DATASET EXCERPTS —

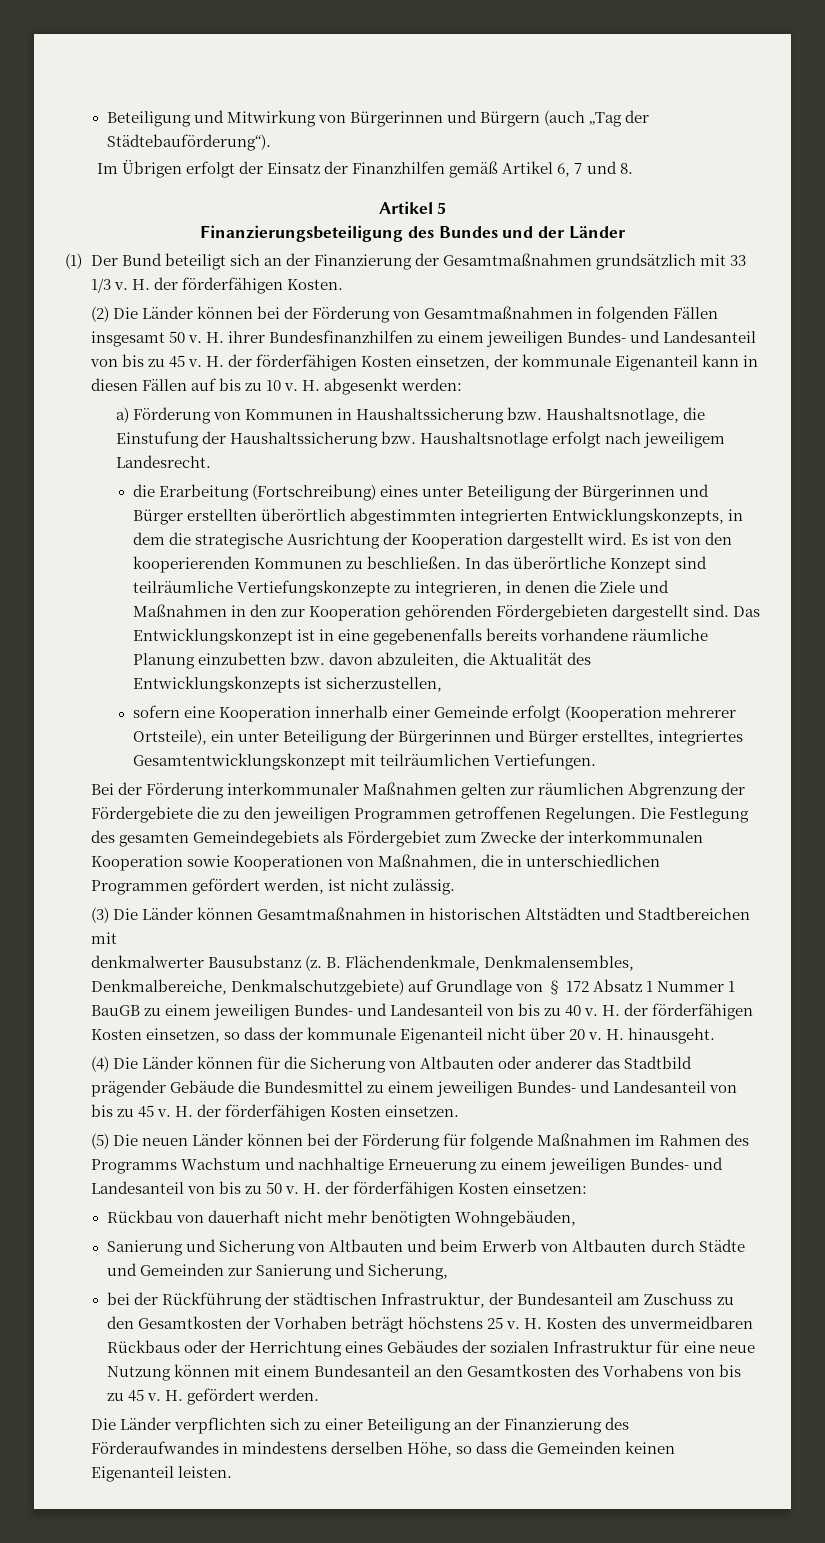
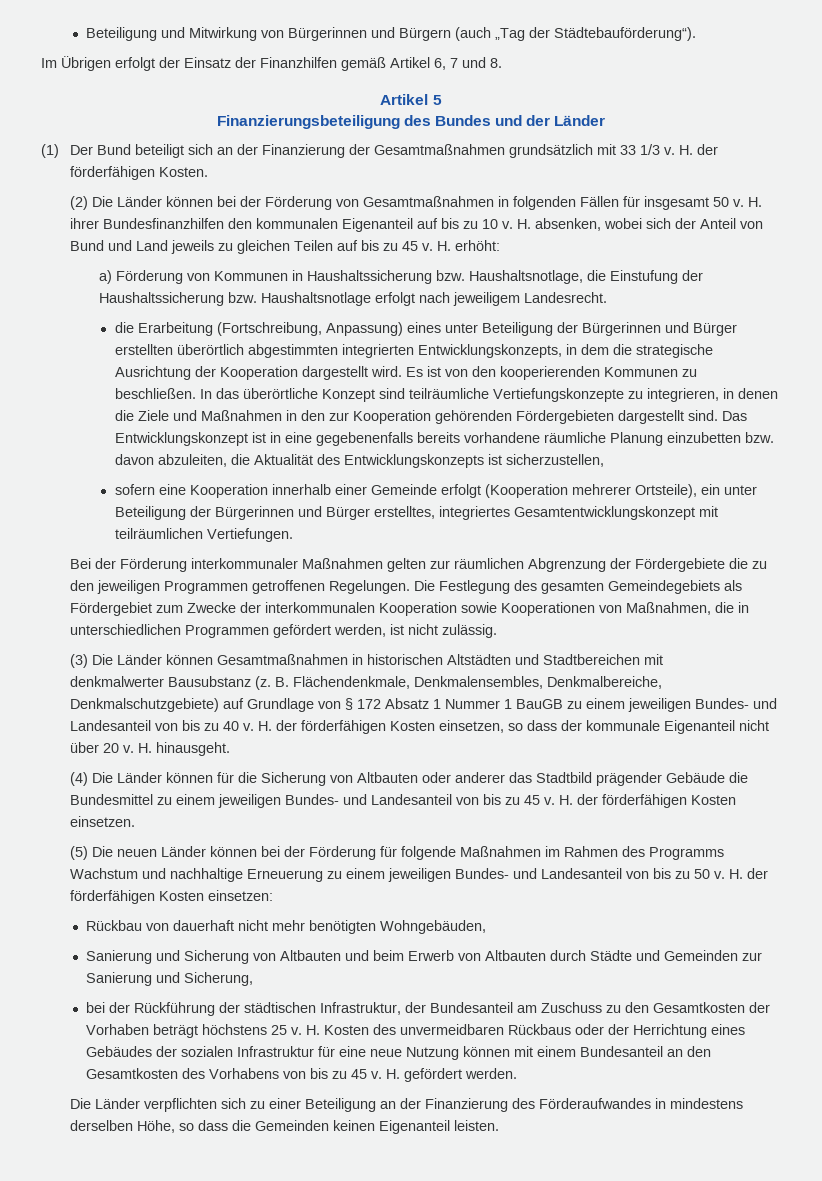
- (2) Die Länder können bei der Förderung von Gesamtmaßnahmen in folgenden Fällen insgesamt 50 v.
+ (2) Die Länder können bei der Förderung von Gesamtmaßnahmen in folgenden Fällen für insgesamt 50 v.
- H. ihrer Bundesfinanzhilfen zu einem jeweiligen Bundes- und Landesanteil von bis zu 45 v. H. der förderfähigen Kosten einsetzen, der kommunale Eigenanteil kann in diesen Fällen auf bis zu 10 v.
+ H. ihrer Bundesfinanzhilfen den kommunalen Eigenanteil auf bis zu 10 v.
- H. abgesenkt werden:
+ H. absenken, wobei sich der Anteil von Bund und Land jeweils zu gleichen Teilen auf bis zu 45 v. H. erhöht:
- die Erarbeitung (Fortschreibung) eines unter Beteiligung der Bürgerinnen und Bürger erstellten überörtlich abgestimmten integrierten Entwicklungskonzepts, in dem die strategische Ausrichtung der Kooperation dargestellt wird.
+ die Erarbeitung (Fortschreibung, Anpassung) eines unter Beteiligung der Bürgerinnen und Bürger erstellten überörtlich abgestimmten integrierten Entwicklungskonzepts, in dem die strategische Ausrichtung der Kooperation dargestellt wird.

WHAT TO WORK ON — Pictures are to be left out. Otherwise, copy the material above exactly.

YOUR RESPONSE —
- (2) Die Länder können bei der Förderung von Gesamtmaßnahmen in folgenden Fällen insgesamt 50 v.
+ (2) Die Länder können bei der Förderung von Gesamtmaßnahmen in folgenden Fällen für insgesamt 50 v.
- H. ihrer Bundesfinanzhilfen zu einem jeweiligen Bundes- und Landesanteil von bis zu 45 v. H. der förderfähigen Kosten einsetzen, der kommunale Eigenanteil kann in diesen Fällen auf bis zu 10 v.
+ H. ihrer Bundesfinanzhilfen den kommunalen Eigenanteil auf bis zu 10 v.
- H. abgesenkt werden:
+ H. absenken, wobei sich der Anteil von Bund und Land jeweils zu gleichen Teilen auf bis zu 45 v. H. erhöht:
- die Erarbeitung (Fortschreibung) eines unter Beteiligung der Bürgerinnen und Bürger erstellten überörtlich abgestimmten integrierten Entwicklungskonzepts, in dem die strategische Ausrichtung der Kooperation dargestellt wird.
+ die Erarbeitung (Fortschreibung, Anpassung) eines unter Beteiligung der Bürgerinnen und Bürger erstellten überörtlich abgestimmten integrierten Entwicklungskonzepts, in dem die strategische Ausrichtung der Kooperation dargestellt wird.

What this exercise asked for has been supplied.